This study proposes a knowledge-guided unsupervised deep learning method (KGCAE, Knowledge-Guided Convolutional Autoencoder) whose core innovation lies in constructing and integrating multi-dimensional knowledge representations to guide the training process. These include (1) physics-derived representations based on physical principles, (2) morphological representations reflecting structural priors, and (3) directional discrepancy representations characterizing wave propagation patterns.

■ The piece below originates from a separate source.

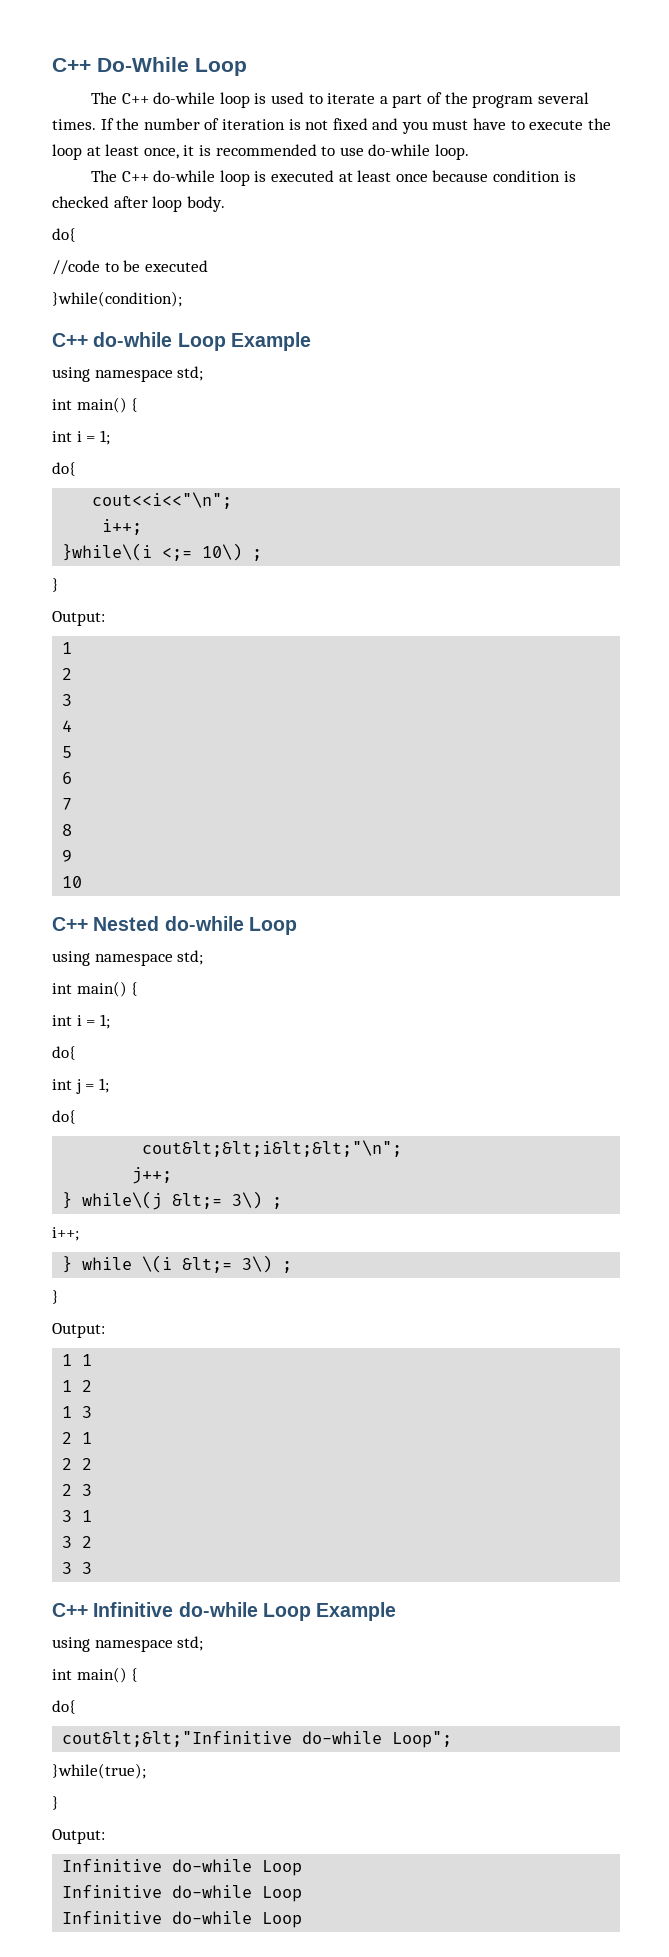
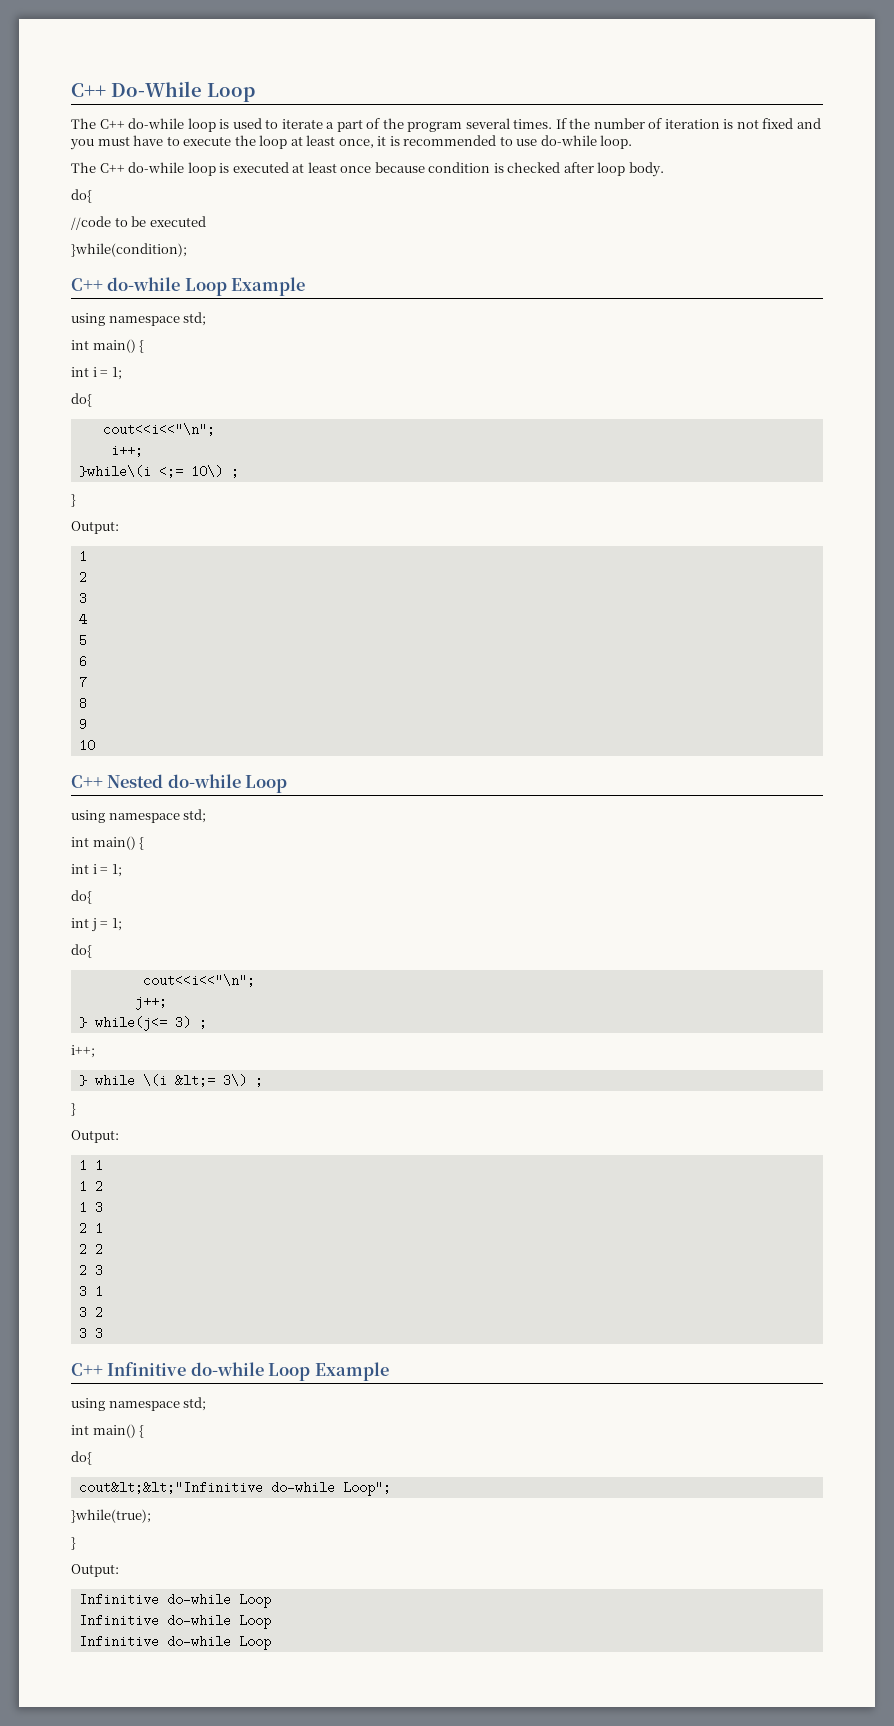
[142,1140,403,1157] cout&lt;&lt;i&lt;&lt;"\n"; -> [142,974,255,987] cout<<i<<"\n";
[82,1191,263,1210] while\(j &lt;= 3\) -> [94,1016,191,1031] while(j<= 3)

By translating these knowledge representations into loss functions to guide the wavefield separation process, the method aims to combine the representational power of deep learning with physical constraints for up/down-going wave separation, overcoming limitations of traditional approaches and purely data-driven supervised methods.

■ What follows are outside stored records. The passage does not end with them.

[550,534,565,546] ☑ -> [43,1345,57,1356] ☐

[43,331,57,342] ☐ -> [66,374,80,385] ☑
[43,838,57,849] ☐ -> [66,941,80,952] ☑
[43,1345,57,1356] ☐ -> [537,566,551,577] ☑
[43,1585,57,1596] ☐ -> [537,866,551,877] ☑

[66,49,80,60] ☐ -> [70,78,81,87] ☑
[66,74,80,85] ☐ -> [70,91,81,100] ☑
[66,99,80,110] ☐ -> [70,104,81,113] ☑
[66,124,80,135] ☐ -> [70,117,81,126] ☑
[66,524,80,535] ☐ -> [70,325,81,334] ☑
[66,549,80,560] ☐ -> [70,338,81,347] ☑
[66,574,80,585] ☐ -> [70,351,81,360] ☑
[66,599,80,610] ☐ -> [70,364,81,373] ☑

The proposed KGCAE leverages its dual-autoencoder architecture and unsupervised, knowledge-driven learning paradigm to eliminate dependence on large, labeled datasets, which is typically required by supervised deep learning methods. Through the integration of diverse knowledge representations, this approach guides the network to generate physically plausible and structurally coherent separation results, particularly under challenging geological conditions with severe wavefield aliasing and low signal-to-noise ratios. This knowledge-guided mechanism effectively constrains the solution space, avoiding non-physical artifacts or stability issues common in purely data-driven or morphology-based unsupervised methods, thereby achieving more robust and stable separation performance. However, the method’s performance depends on the accuracy of the input knowledge representations. The physical knowledge relies on the quality of the velocity model obtained through full-waveform inversion (FWI), while the morphological knowledge currently requires manual dip picking.

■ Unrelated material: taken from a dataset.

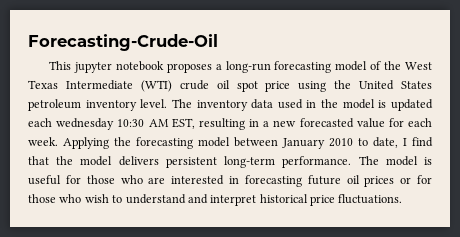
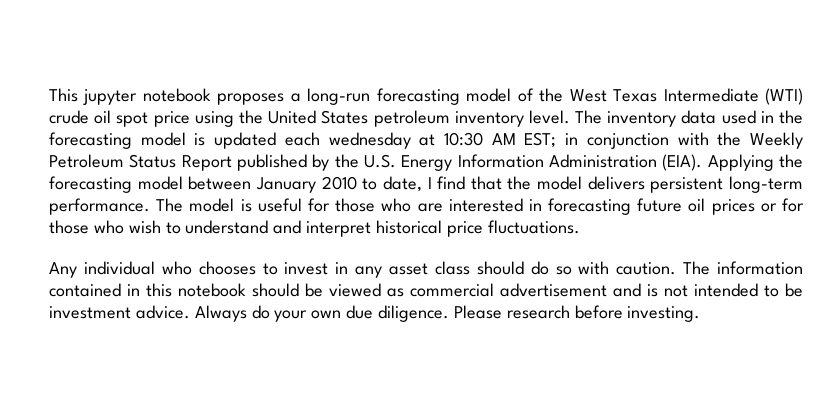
[28,34,218,51] Forecasting-Crude-Oil // -> (49, 95) none
(339, 103) none -> [49,132,132,149] forecasting
(115, 124) none -> [419,134,436,146] at
[171,118,432,130] [28,137,58,146] EST, resulting in a new forecasted value for each week. -> [524,132,803,149] [49,154,703,171] EST; in conjunction with the Weekly Petroleum Status Report published by the U.S. Energy Information Administration (EIA).
(403, 199) none -> [49,261,803,278] [49,283,803,297] [49,305,701,322] // Any individual who chooses to invest in any asset class should do so with caution. The information contained in this notebook should be viewed as commercial advertisement and is not intended to be investment advice. Always do your own due diligence. Please research before investing.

This study aims to achieve VSP upgoing and downgoing wavefield separation by establishing a comprehensive multi-dimensional knowledge representation system for signal analysis and constructing a knowledge-driven separation framework based on a dual convolutional autoencoder, transforming the knowledge representation system into constraint loss functions applied to the autoencoder. An unsupervised separation of the upgoing and downgoing waves was achieved. Systematic validation experiments conducted on both the homogeneous layer and Marmousi models demonstrated that the proposed methodology effectively processes the VSP upgoing and downgoing wavefield separations under complex geological conditions, effectively avoiding the reliance on large-scale labeled samples inherent in traditional data-driven methods.

2. Knowledge Representation for VSP Wavefield Separation

This section will detail the construction of knowledge representations for the target signals, used to guide the subsequent VSP upgoing and downgoing wave separations. This study extracts and utilizes characteristic information of the wavefield from multiple perspectives, constructing multiple forms of knowledge representations. These include physical knowledge representations derived from the energy flux density vector (Poynting vector), morphological knowledge representations based on shape priors, and directional difference knowledge representations based on wavefield propagation characteristics. These knowledge representations collectively form a comprehensive system for wavefield description.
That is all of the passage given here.